Alexis Boneparth, Megan Woods, Weiqing Huang, Meredith Akerman, Martin Lesser, Anne Davidson

The goal of this study was to determine how BAFF availability influences selection of the autoreactive B cell repertoire in NZB/W and NZW/BXSB lupus prone mice bearing the site-directed heavy chain transgene 3H9 that encodes for anti-dsDNA and anti-CL autoantibodies.
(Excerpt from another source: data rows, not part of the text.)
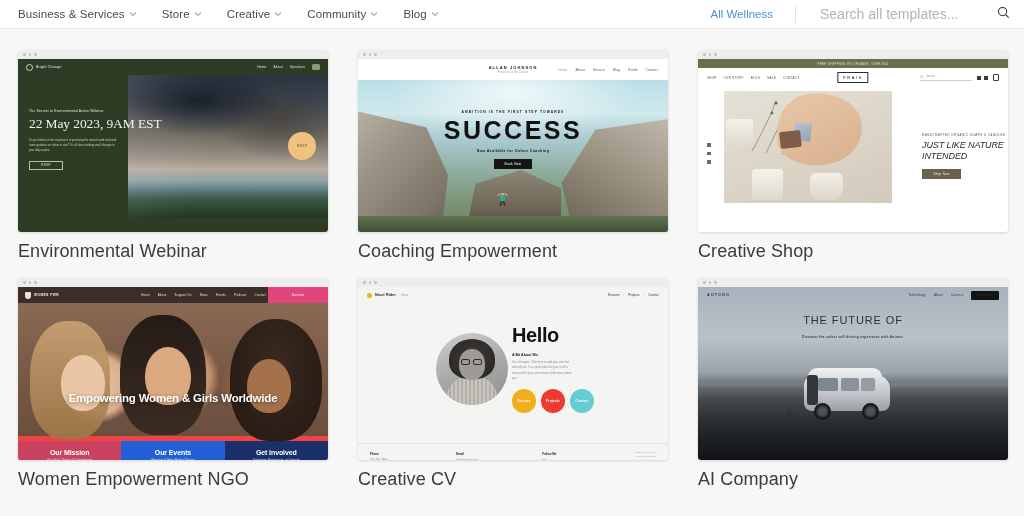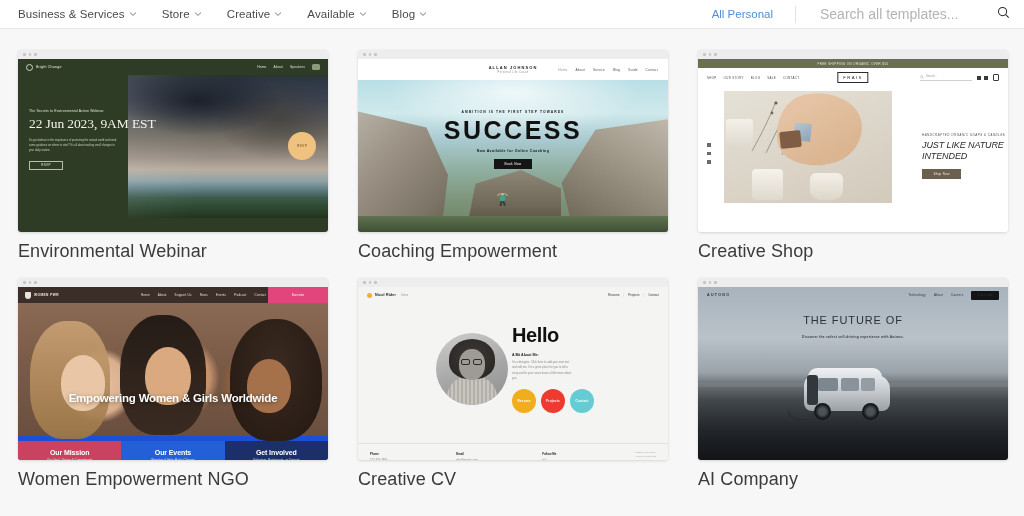--- a/index.html
+++ b/index.html
@@ -59,21 +59,21 @@
     box-shadow: 0 1px 3px rgba(0,0,0,.13), 0 0 1px rgba(0,0,0,.10);
     overflow: hidden;
     cursor: pointer;
     position: relative;
   }
   .chrome {
     height: 9px; background: #ededed; display: flex; align-items: center;
     padding-left: 5px; gap: 3px;
   }
   .dot { width: 2.5px; height: 2.5px; border-radius: 50%; background: #c4c4c4; }
-  .site { position: relative; height: 173px; overflow: hidden; background: #1d4ed8; }
+  .site { position: relative; height: 173px; overflow: hidden; background: #ef4444; }
   .caption {
     font-size: 18px; color: #3b3b3b; margin-top: 9px; letter-spacing: .1px;
   }
 
   
   .c1 { background: #2e3c26; height: 100%; position: relative; }
   .c1-nav {
     height: 16px; display: flex; align-items: center; padding: 0 8px; gap: 5px;
     position: relative; z-index: 3;
   }
@@ -406,39 +406,39 @@
     </div>
     <div class="nav-item">
       <span>Creative</span>
       <span class="caret">
         <svg viewBox="0 0 8 8" width="8" height="8">
             <path d="M1 2.6 L4 5.4 L7 2.6" fill="none" stroke="#6b6b6b" stroke-width="0.9"></path>
           </svg>
       </span>
     </div>
     <div class="nav-item">
-      <span>Available</span>
+      <span>Community</span>
       <span class="caret">
         <svg viewBox="0 0 8 8" width="8" height="8">
             <path d="M1 2.6 L4 5.4 L7 2.6" fill="none" stroke="#6b6b6b" stroke-width="0.9"></path>
           </svg>
       </span>
     </div>
     <div class="nav-item">
       <span>Blog</span>
       <span class="caret">
         <svg viewBox="0 0 8 8" width="8" height="8">
             <path d="M1 2.6 L4 5.4 L7 2.6" fill="none" stroke="#6b6b6b" stroke-width="0.9"></path>
           </svg>
       </span>
     </div>
   </div>
 
   <div class="nav-right">
-    <div class="all-templates">All Personal</div>
+    <div class="all-templates">All Wellness</div>
     <div class="nav-divider"></div>
     <div class="search-wrap">
       <input class="search-input" type="text" placeholder="Search all templates..." style="">
       <span class="search-icon">
         <svg viewBox="0 0 14 14" width="13" height="13">
           <circle cx="6" cy="6" r="4.4" fill="none" stroke="#2b2b2b" stroke-width="1.1"></circle>
           <line x1="9.3" y1="9.3" x2="12.6" y2="12.6" stroke="#2b2b2b" stroke-width="1.1"></line>
         </svg>
       </span>
     </div>
@@ -463,21 +463,21 @@
           </div>
           <div class="c1-nav-right">
             <span>Home</span>
             <span>About</span>
             <span>Speakers</span>
             <span class="c1-avatar"></span>
           </div>
         </div>
         <div class="c1-copy">
           <div class="c1-kicker">The Secrets to Environmental Action Webinar</div>
-          <div class="c1-date">22 Jun 2023, 9AM EST</div>
+          <div class="c1-date">22 May 2023, 9AM EST</div>
           <div class="c1-body">Do you believe in the importance of protecting the natural world and need some guidance on where to start? It's all about making small changes to your daily routine.</div>
           <div class="c1-btn">RSVP</div>
         </div>
         <div class="c1-rsvp">RSVP</div>
       </div>
     </div>
     <div class="caption">Environmental Webinar</div>
   </div>
 
   <div class="cell">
We used a bone marrow chimera system in which autoreactive 3H9 transgenic B cells were allowed to mature in competition with wild type cells and could be identified by GFP fluorescence. The light chain repertoire associated with the 3H9 heavy chain in naïve and antigen-activated B cell subsets was assessed using single cell PCR. We found that deletion of autoreactive transgenic B cells occurred in the bone marrow of both strains regardless of BAFF availability and there were only modest and physiologically non-relevant effects on the naïve B cell repertoire. BAFF inhibition had different effects on selection of the germinal center repertoire in the two strains. In the NZW/BXSB strain, BAFF inhibition phenocopied the loss of one TLR7 allele in that it influenced the selection of 3H9 encoded autoreactive B cells in the germinal center but did not prevent somatic mutation. In the NZB/W strain BAFF inhibition did not alter the selection of 3H9 encoded B cells in the germinal center but it influenced selection of a subset of germinal center cells into the plasma cell compartment. Our data underscore the complexity of regulation of the autoreactive B cell repertoire by BAFF and may help to explain the heterogeneity of responses observed after BAFF inhibition in humans.